We gleefully cheers to the fact that one glass of red wine a day is good for our health, but how much, exactly, is a glass? The answer depends on who's pouring, and the differences in those few ounces can make all the difference.
While a normal serving of wine is five ounces (and 127 calories per glass of red), a recent study found that the size, shape, and location of your wineglass influences how much you pour. The study participants poured 12 percent more when using a wide glass than when using a standard one, for example, as well as when they held the glass instead of placing it on a table. If you have a glass of wine every night, then that 12 percent can really add up. Those extralarge glasses just mean more empty calories, and drinking more than one glass a night can lead to weakened bones and an increased risk of certain diseases. The detrimental effects of a daily "large" glass of wine on complexion was even chronicled by a Daily Mail article last month.

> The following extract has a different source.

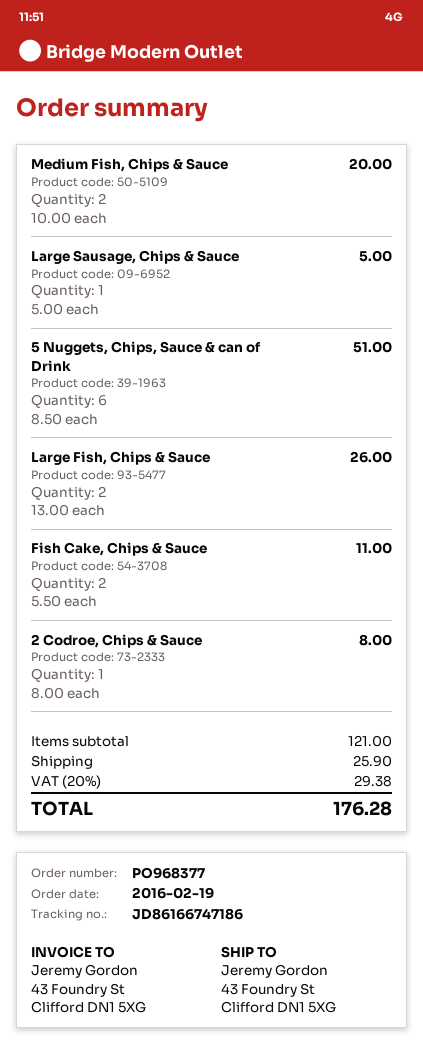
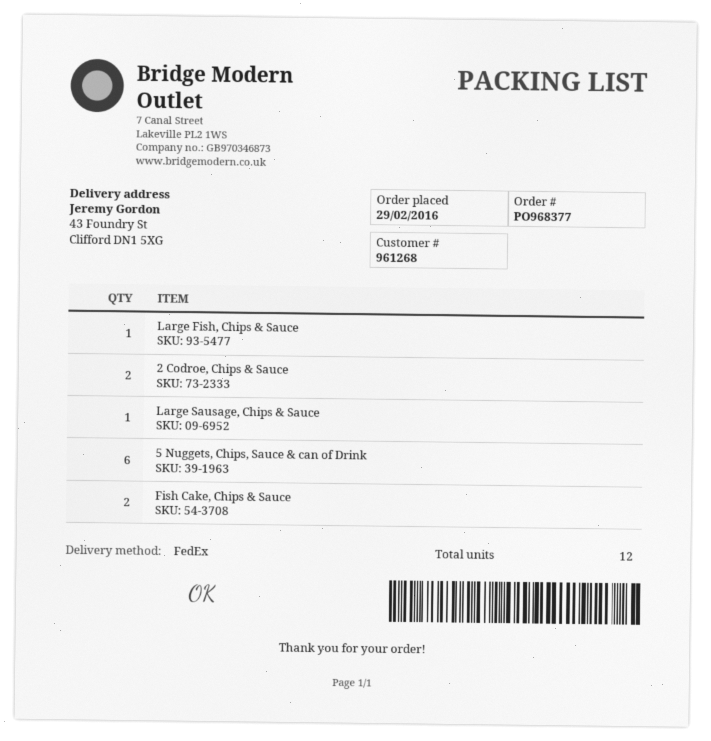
order date: 2016-02-19 -> 2016-02-29
Medium Fish, Chips & Sauce: 2 -> none
Large Fish, Chips & Sauce: 2 -> 1
2 Codroe, Chips & Sauce: 1 -> 2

The good news is that the wine-pour study found that participants tended to overpour white wine rather than red (since the color contrast of the wine and the clear glass isn't as apparent), so if you are sticking to red for its health benefits, then you may not be overpouring as much as researchers think. Either way, this study is a great reminder to be conscious of when you imbibe; these tips can help you pour correctly:
- Use a narrow wineglass rather than a wider tumbler or glass when you drink wine.
- Always pour with your wineglass on the table, not in your hand.
- When pouring in traditional red-wine glasses (which are larger than white-wine glasses), stop once the wine reaches the "bell," or the widest part of the glass. Usually this will be around four or five ounces.
- If you like to enjoy a glass of wine every night, then make sure the bottle of wine lasts you five nights; there are about five glasses of five-ounce pours in every 750 mL bottle of wine.